**joke**

  • Hey - turns out IRC is out and something a little more modern has taken it's place... A little thing called Discord!

    Join our community @ https://discord.gg/JuaSzXBZrk for a pick-up game, or just to rekindle with fellow community members.

DraizeTrain

UT's Official Corrie Street Aficionado
Jun 8, 2001
1,595
0
Internal Exile
The SAS, the army and the police decide to go on a survival weekend
together to see who comes out top. After some basic exercises, the
trainer tells them their next objective is to go down into the woods
and come back with a rabbit for tea.

First up are the SAS. They don their infra red goggles, drop to the
ground and crawl into the woods in formation. Absolute silence for 5
minutes, followed by a single muffled shot. They emerge with a rabbit,
shot cleanly through the forehead.

"Excellent" says the trainer.

Next up are the army. They finish their cans of lager, cover
themselves in camouflage cream, fix bayonets and charge down into the
woods, screaming at the top of their lungs. For the next hour the
woods ring with the sound of machine gun fire, mortar bombs, hand
grenades and blood-curdling war cries.

Eventually, they emerge, carrying the charred remains of a rabbit.
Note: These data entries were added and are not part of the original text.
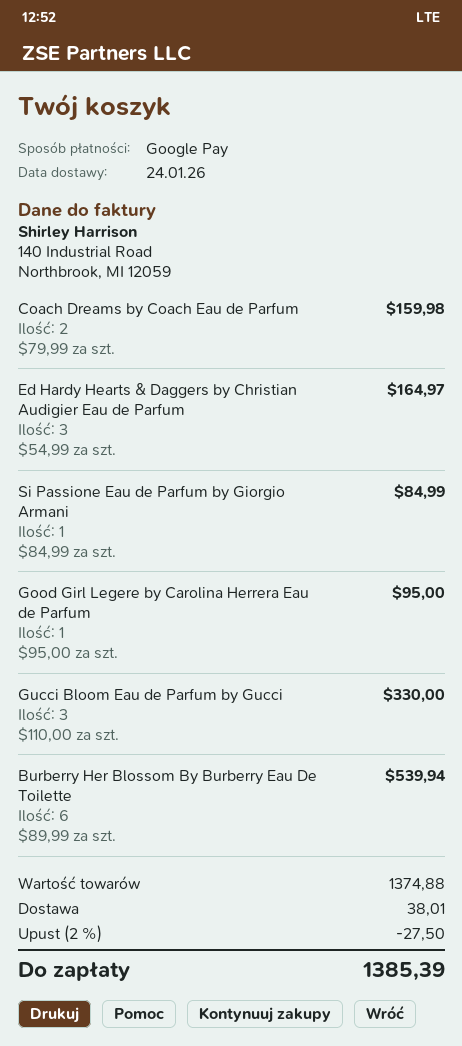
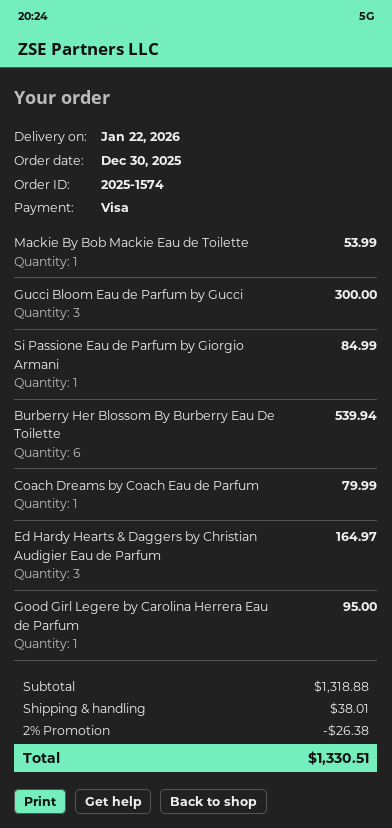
delivery date: 2026-01-24 -> 2026-01-22
payment method: Google Pay -> Visa
Coach Dreams by Coach Eau de Parfum: 2 for 159.98 -> 1 for 79.99
Gucci Bloom Eau de Parfum by Gucci: 3 for 330.00 -> 3 for 300.00
Mackie By Bob Mackie Eau de Toilette: none -> 1 for 53.99
subtotal: 1374.88 -> 1318.88
discount: 2% = 27.50 -> 2% = 26.38
total: 1385.39 -> 1330.51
"A bit messy, but you got a result. Well done" says the trainer.

Lastly, in go the coppers, walking slowly, hands behind backs,
whistling "Dixon of Dock Green". For the next few hours, the silence
is only broken by the occasional crackle of a walkie talkie: "sierra
Oscar lemur one, suspect headed straight for you" etc. After what
seems an eternity, they emerge, escorting a squirrel in handcuffs.
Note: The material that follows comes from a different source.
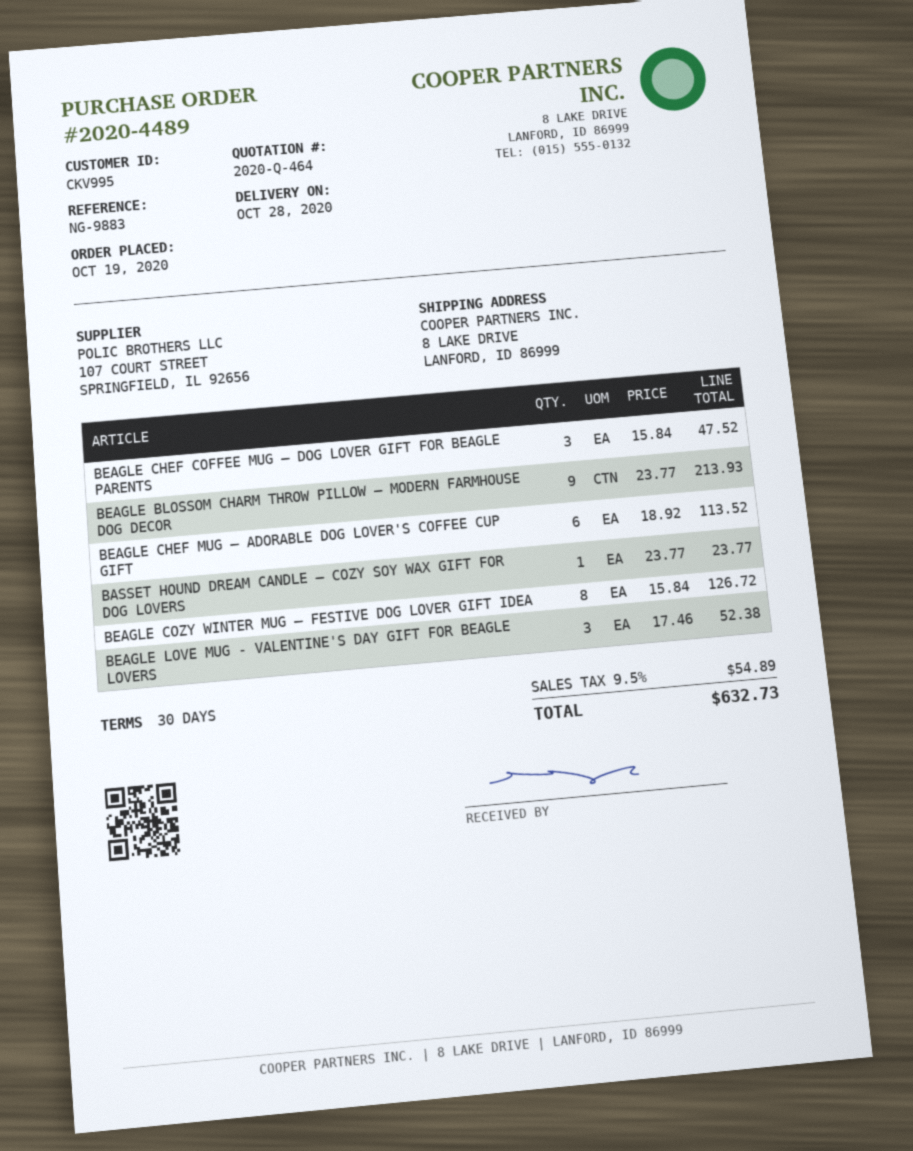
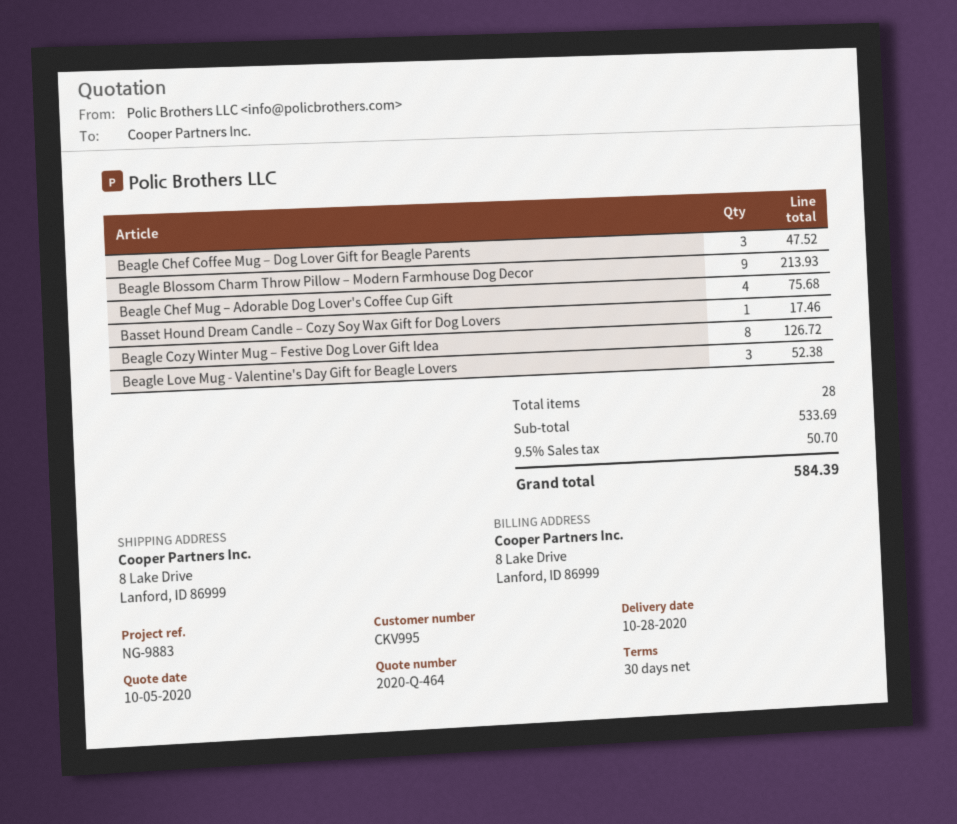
BEAGLE CHEF MUG – ADORABLE DOG LOVER'S COFFEE CUP GIFT: 6 for 113.52 -> 4 for 75.68
BASSET HOUND DREAM CANDLE – COZY SOY WAX GIFT FOR DOG LOVERS: 1 for 23.77 -> 1 for 17.46
tax: 9.5% = 54.89 -> 9.5% = 50.70
total: 632.73 -> 584.39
"What the hell do you think you're doing?" asks the incredulous trainer.

"Take this squirrel back and get me a rabbit, like I asked you 5 hours ago!"

So back they go. Minutes pass. Minutes turn to hours, night turns to day.

The next morning the trainer and the rest of the crew are awakened by
the police, holding the squirrel, now covered in bruises.

"Are you taking the micky?" asks the seriously irate trainer. The
police team leader shoots a glance and nudges the squirrel, who
squeaks, "Alright!! Alright!! I'm a rabbit!!"